The records that follow are to be repeated exactly, without any pictures.

Start of Block

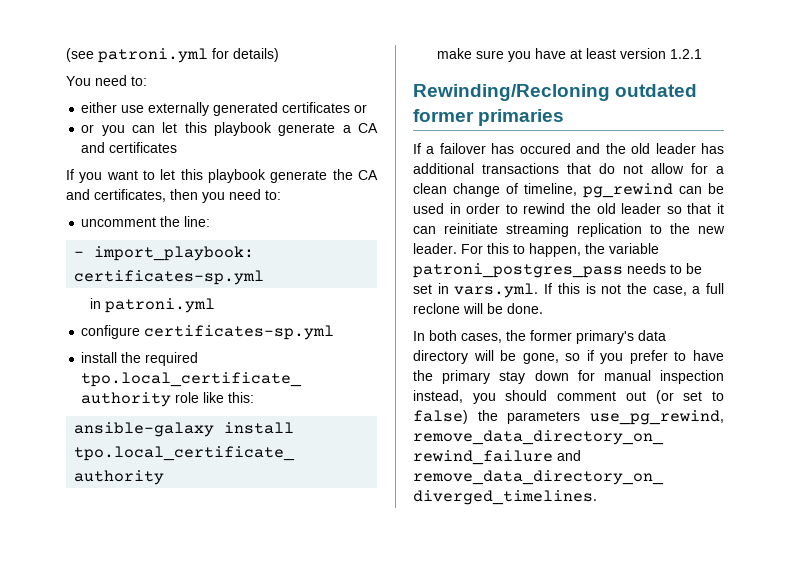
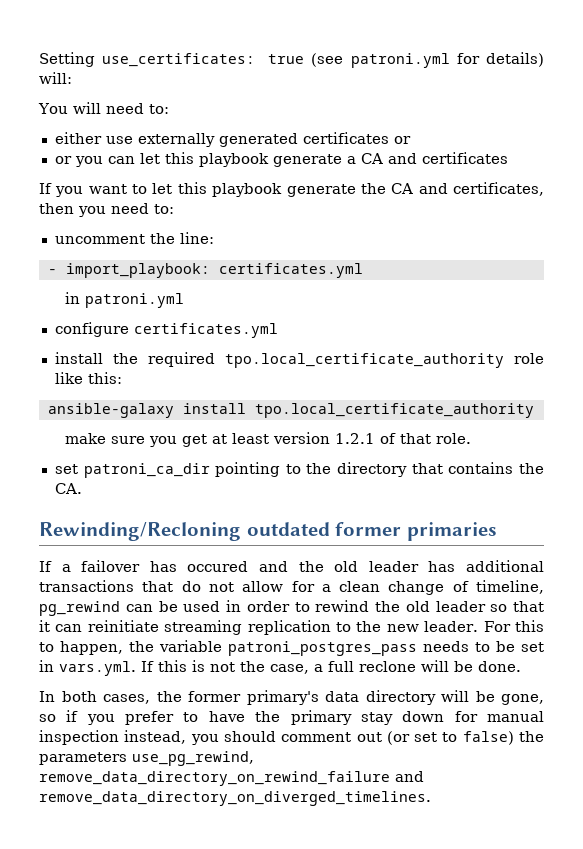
(66, 55) none -> [39,52,305,67] Setting use_certificates: true
(279, 55) none -> [39,72,72,84] will:
(91, 81) none -> [72,102,101,114] will
[74,270,265,285] certificates-sp.yml -> [218,263,363,278] certificates.yml
[144,325,335,340] certificates-sp.yml -> [133,323,278,338] certificates.yml
[534,48,566,59] have -> [182,434,208,447] get
(702, 54) none -> [380,433,472,444] [54,462,545,478] [54,483,82,494] of that role. // set patroni_ca_dir pointing to the directory that contains the CA.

End of Block

» RESPONSE TO THE TASK
(66, 55) none -> [39,52,305,67] Setting use_certificates: true
(279, 55) none -> [39,72,72,84] will:
(91, 81) none -> [72,102,101,114] will
[74,270,265,285] certificates-sp.yml -> [218,263,363,278] certificates.yml
[144,325,335,340] certificates-sp.yml -> [133,323,278,338] certificates.yml
[534,48,566,59] have -> [182,434,208,447] get
(702, 54) none -> [380,433,472,444] [54,462,545,478] [54,483,82,494] of that role. // set patroni_ca_dir pointing to the directory that contains the CA.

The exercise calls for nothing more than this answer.